An important caveat is that the distribution over \(\{\alpha_t,\sigma_t\}\) or, equivalently, \(\{\lambda_t\}\) which controls the Monte Carlo samples will be slightly different. This comes down to differences in the noise schedule, which we'll remark on after the proof.

Proof.

It's easy to see that the Monte Carlo samples in the diffusion setup \(\tilde{\mathbf{x}}_t\) are equivalent to scaling by \(\alpha_t\) and adding Gaussian noise with scale \(\lambda_t\). \[ \begin{align*} \tilde{\mathbf{x}}_t &= \alpha_t \mathbf{x}_0 + \sigma_t\boldsymbol\epsilon_t\\ \frac{\tilde{\mathbf{x}}_t}{\alpha_t} & = \mathbf{x}_0 + \frac{\sigma_t}{\alpha_t}\boldsymbol\epsilon_t \tag{divide both sides}\\ \bar{\mathbf{x}}_t & = \mathbf{x}_0 + \lambda_t \boldsymbol\epsilon_t \tag{from definitions above}. \end{align*} \]

Next consider the network parameterization. With \(\boldsymbol\epsilon\)-prediction, we try to learn \[ \begin{align*} g_\theta(\bar{\mathbf{x}}_t) & \approx \boldsymbol\epsilon_t = \frac{1}{\lambda_t}(\bar{\mathbf{x}}_t - \mathbf{x}_0). \end{align*} \] Meanwhile, in score matching we try to learn \[ \begin{align*} s_\theta(\bar{\mathbf{x}}_t) & \approx \nabla_{\bar{\mathbf{x}}_t} \log q_{\lambda_t}(\bar{\mathbf{x}}_t|\mathbf{x}_0) = \frac{1}{\lambda_t^2}(\mathbf{x}_0 - \bar{\mathbf{x}}_t) = -\frac{1}{\lambda_t}\boldsymbol\epsilon_t. \end{align*} \] Therefore the score matching network target is equivalent to the \(\boldsymbol\epsilon\) prediction target, scaled by a timestep-dependent constant \(-\lambda_t\).

Finally, the score matching loss function can be converted to the familiar \(\boldsymbol\epsilon\) prediction simple loss as follows. \[ \begin{align*} J(\theta, \lambda_t) & = \lambda_t^2\|s_\theta(\bar{\mathbf{x}}_t) - \nabla_{\bar{\mathbf{x}}_t} \log q(\bar{\mathbf{x}}_t|\mathbf{x}_0)\|^2\\ & = \lambda_t^2\left\|\frac{\boldsymbol\epsilon_t}{\lambda_t} - \frac{\hat{\boldsymbol\epsilon_t}}{\lambda_t}\right\|^2\\ & = \|\hat{\boldsymbol\epsilon}_t - \boldsymbol\epsilon_t\|^2. \end{align*} \] This concludes the proof.

Remark. We'll make the connection to inference time in the subsequent page on the SDE extension to the score matching framework.

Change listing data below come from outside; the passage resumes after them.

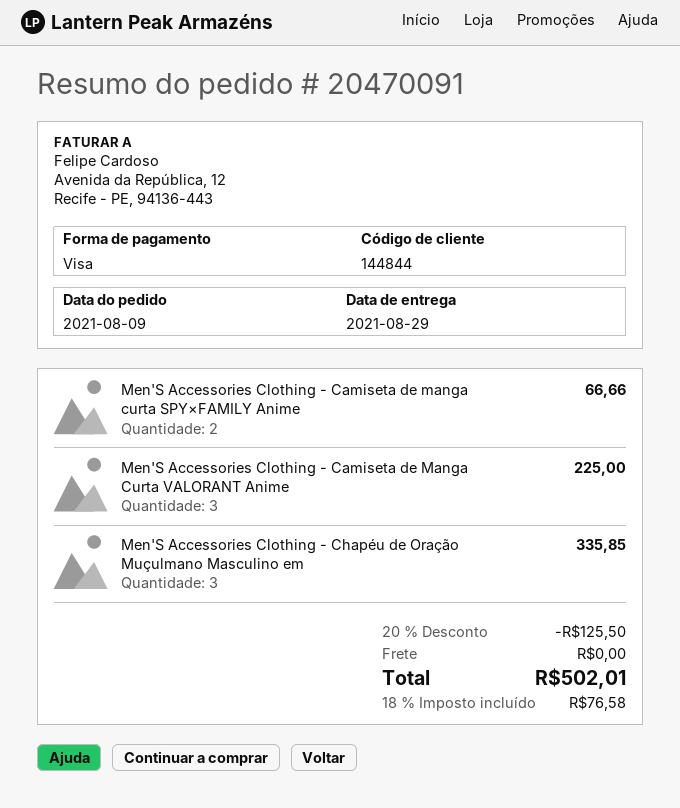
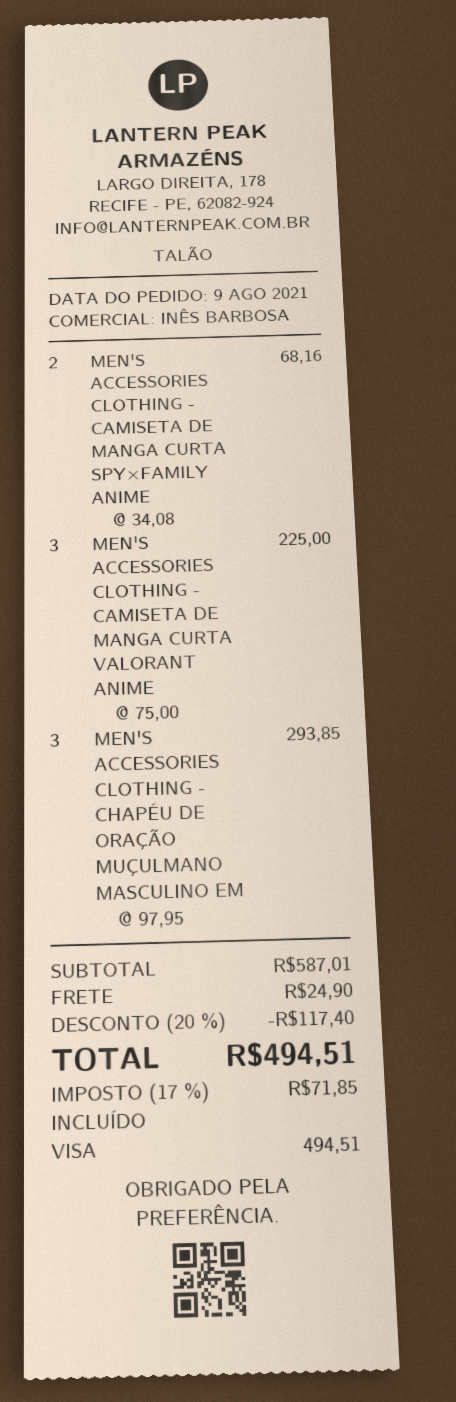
Men'S Accessories Clothing - Camiseta de manga curta SPY×FAMILY Anime: 2 for 66.66 -> 2 for 68.16
Men'S Accessories Clothing - Chapéu de Oração Muçulmano Masculino em: 3 for 335.85 -> 3 for 293.85
discount: 20% = 125.50 -> 20% = 117.40
shipping: 0.00 -> 24.90
tax: 18% = 76.58 -> 17% = 71.85
total: 502.01 -> 494.51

Remark. This provides yet another interpretation of the noise schedule, via \(\lambda_t=\frac{\sigma_t}{\alpha_t} = \mathrm{SNR}_t^{-\frac{1}{2}}\).

The cosine schedule we've been familiar with straightforwardly implies a set of choices for \(\lambda_t\). Meanwhile, the score matching setup trains with a geometric sequence, implying \(\lambda_t\) is linearly spaced in \(\log \mathrm{SNR}_t\).

Below, we plot the difference between these two schedules fixing \(T=15\) discrete noise scales [Footnote 1]. The interpretation is that at training time, we pick uniformly at random from the set of \(\log \lambda_t\) below to construct our Monte Carlo samples \(\bar{\mathbf{x}}_t\). Meanwhile, at inference time we iterate over the same steps, from right to left, to de-noise an input.


[Footnote 1] For the score matching setup, we use a range over \(\lambda_\text{min} = 0.002\) to \(\lambda_\text{max} = 80\), which are hyper-parameters specified in Karras et al. 2022.